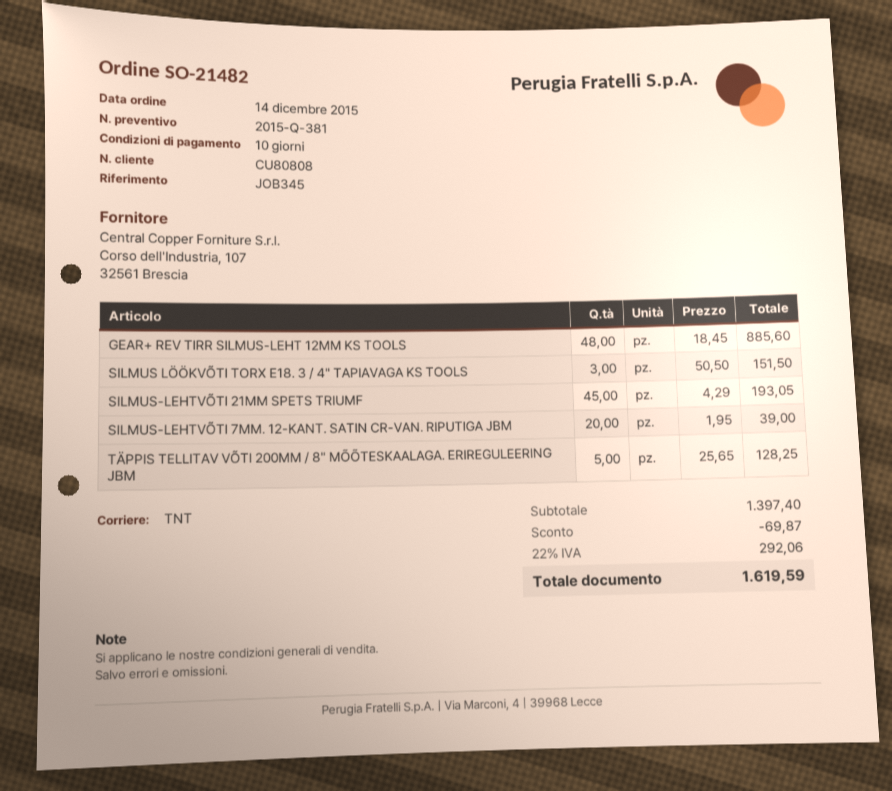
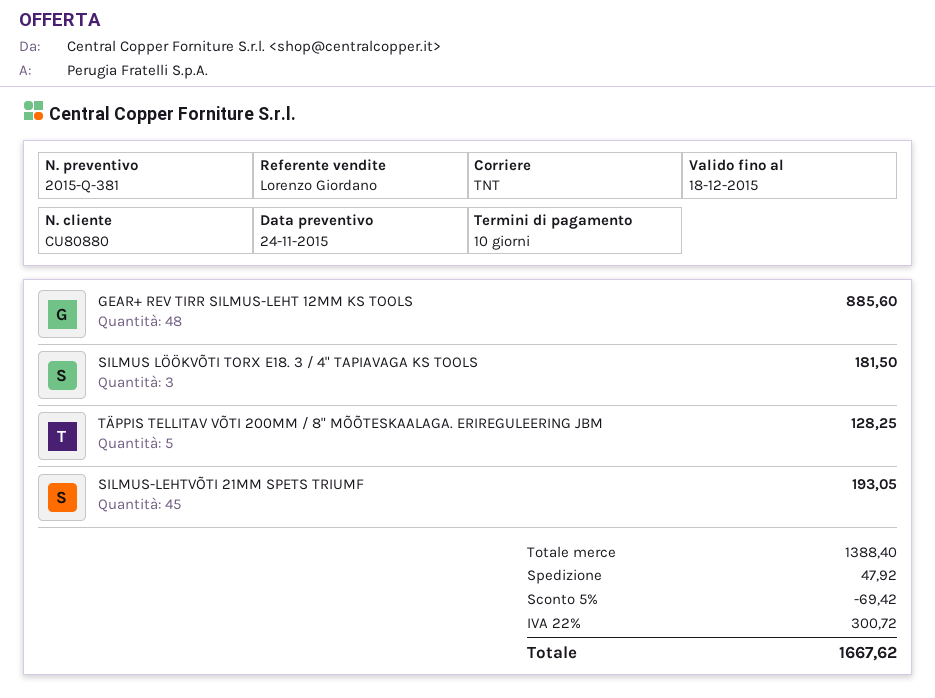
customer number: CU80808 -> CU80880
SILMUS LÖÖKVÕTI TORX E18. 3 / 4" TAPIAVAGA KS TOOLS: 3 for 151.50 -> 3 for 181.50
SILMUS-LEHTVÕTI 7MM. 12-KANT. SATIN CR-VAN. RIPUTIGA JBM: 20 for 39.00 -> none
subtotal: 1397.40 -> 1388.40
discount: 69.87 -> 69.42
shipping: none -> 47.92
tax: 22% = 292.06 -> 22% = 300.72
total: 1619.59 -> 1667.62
+ + + + + + +
ACTIVITY ▸ Return all records exactly as they stand above, except for pictures.

OUTPUT OF THE TASK ▸
customer number: CU80808 -> CU80880
SILMUS LÖÖKVÕTI TORX E18. 3 / 4" TAPIAVAGA KS TOOLS: 3 for 151.50 -> 3 for 181.50
SILMUS-LEHTVÕTI 7MM. 12-KANT. SATIN CR-VAN. RIPUTIGA JBM: 20 for 39.00 -> none
subtotal: 1397.40 -> 1388.40
discount: 69.87 -> 69.42
shipping: none -> 47.92
tax: 22% = 292.06 -> 22% = 300.72
total: 1619.59 -> 1667.62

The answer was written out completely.